#### EXTRACTED INFORMATION

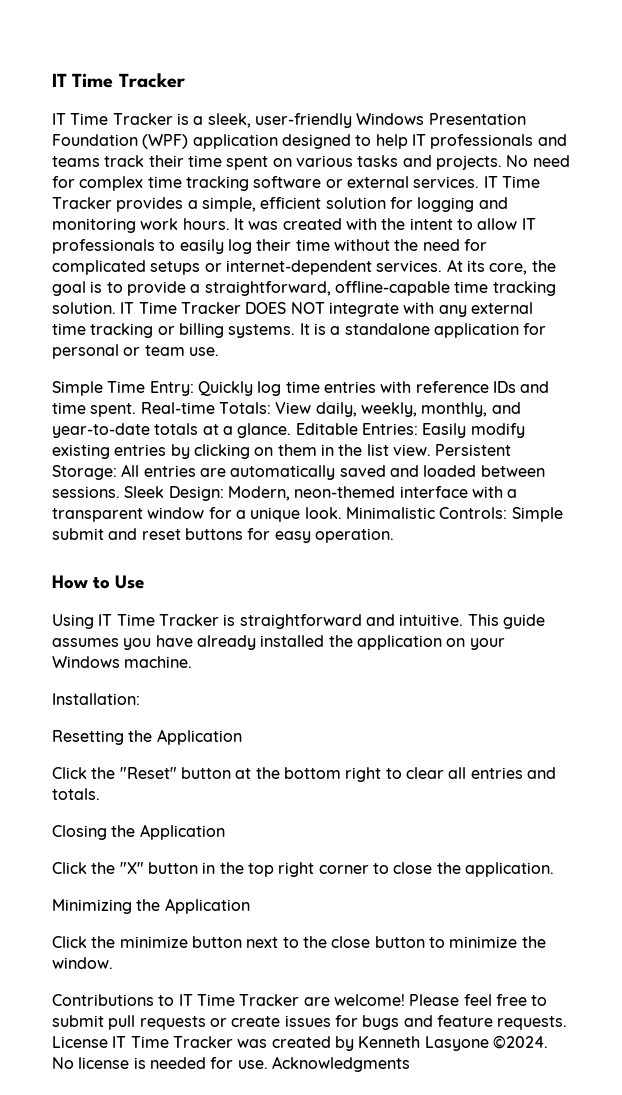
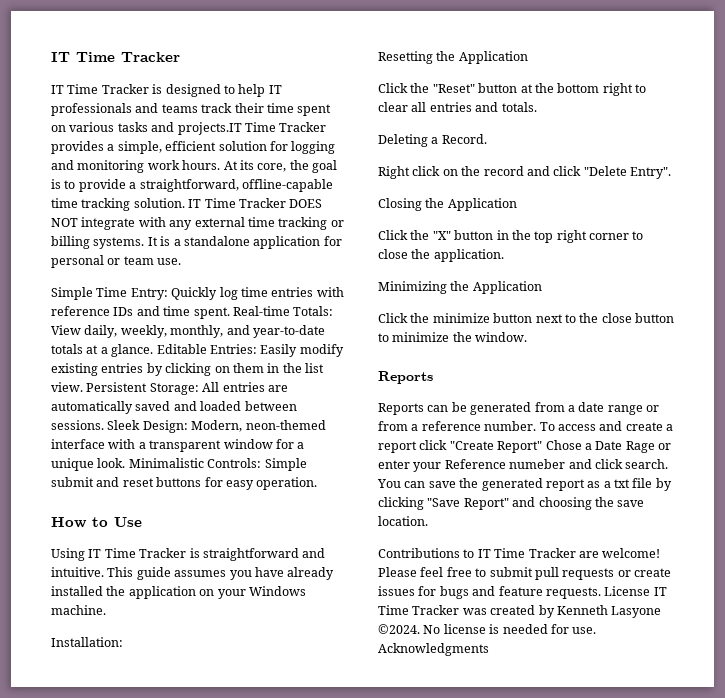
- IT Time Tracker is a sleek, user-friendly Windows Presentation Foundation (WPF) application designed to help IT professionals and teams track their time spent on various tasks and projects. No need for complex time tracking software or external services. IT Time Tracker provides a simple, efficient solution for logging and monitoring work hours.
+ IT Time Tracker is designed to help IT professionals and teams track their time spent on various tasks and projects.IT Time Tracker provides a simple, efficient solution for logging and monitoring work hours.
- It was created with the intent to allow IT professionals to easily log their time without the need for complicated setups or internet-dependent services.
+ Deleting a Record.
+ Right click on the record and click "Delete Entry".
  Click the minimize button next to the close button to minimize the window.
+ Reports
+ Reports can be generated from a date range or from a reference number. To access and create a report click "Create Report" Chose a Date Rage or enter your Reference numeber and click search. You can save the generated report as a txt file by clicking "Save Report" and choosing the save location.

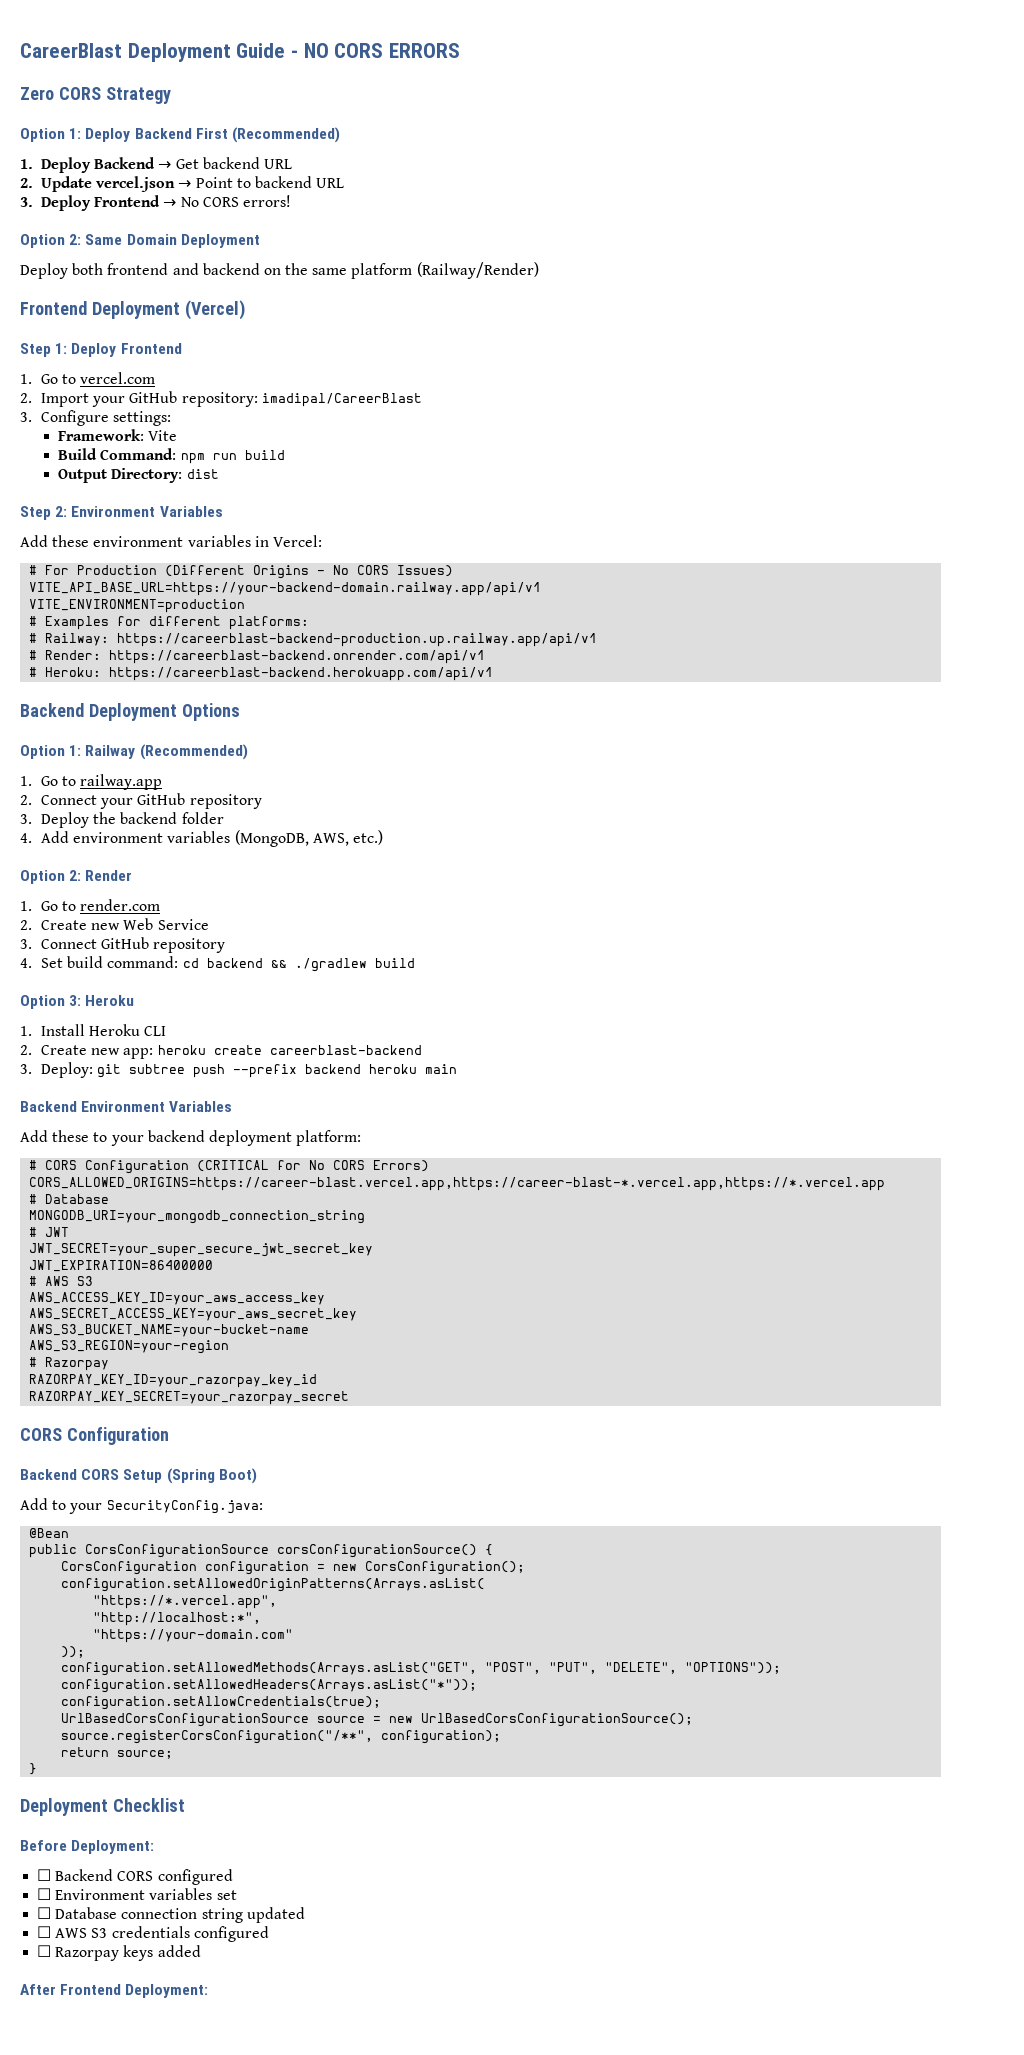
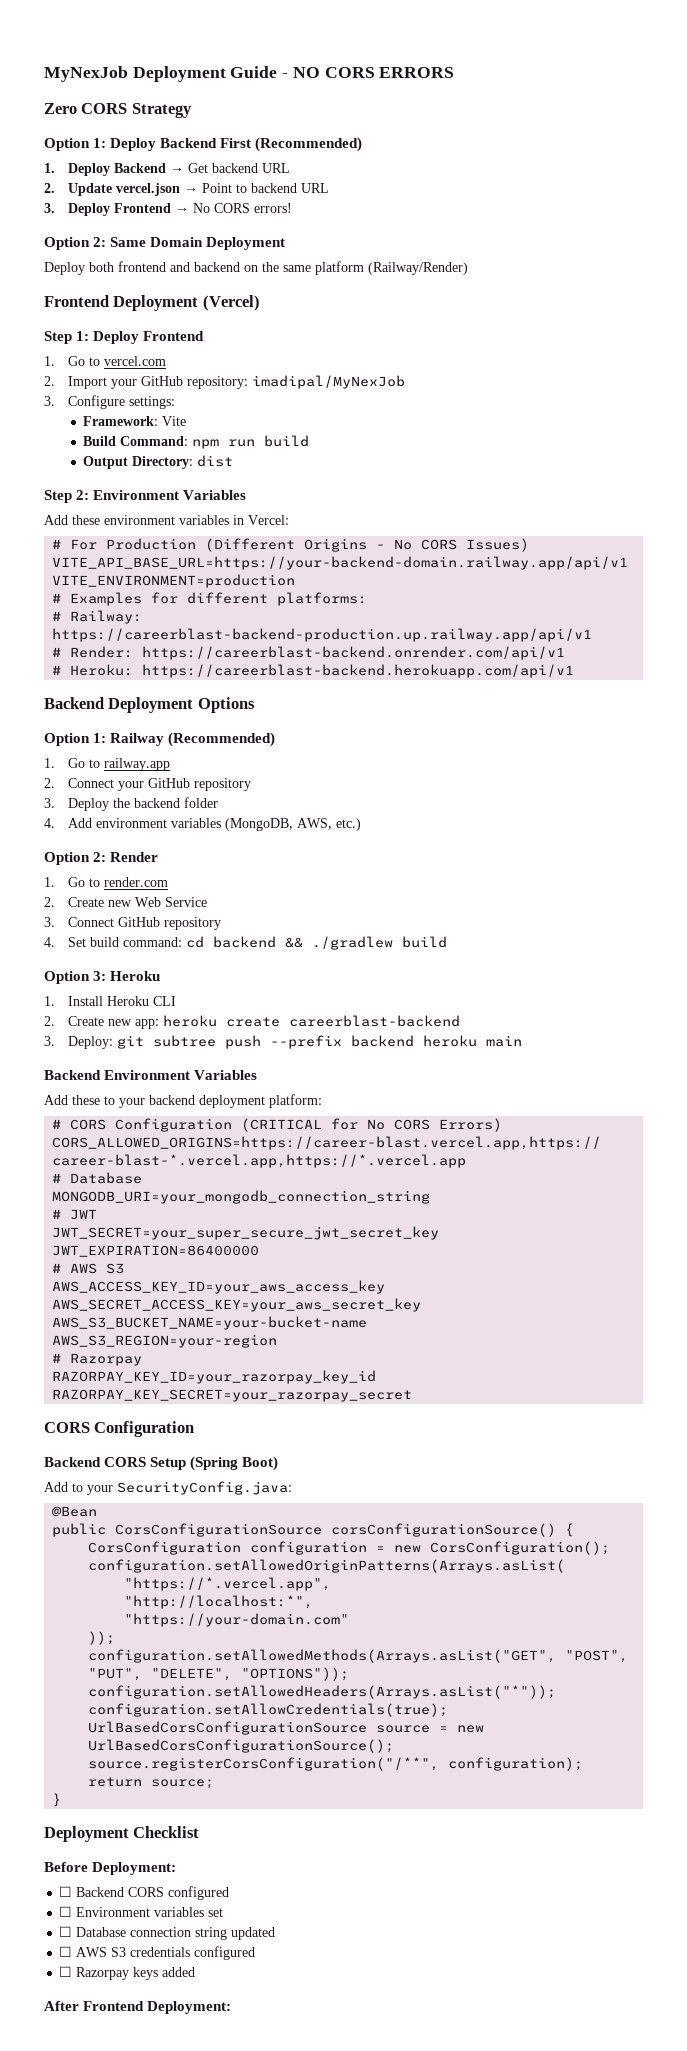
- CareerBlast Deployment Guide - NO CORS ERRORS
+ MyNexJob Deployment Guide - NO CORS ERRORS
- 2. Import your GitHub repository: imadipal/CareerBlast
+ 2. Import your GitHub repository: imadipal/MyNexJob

########

● **EXERCISE AIM**
Each line that holds the string "CareerBlast" is to be copied from the entries above.

● **ANSWER SPACE**
- CareerBlast Deployment Guide - NO CORS ERRORS
- 2. Import your GitHub repository: imadipal/CareerBlast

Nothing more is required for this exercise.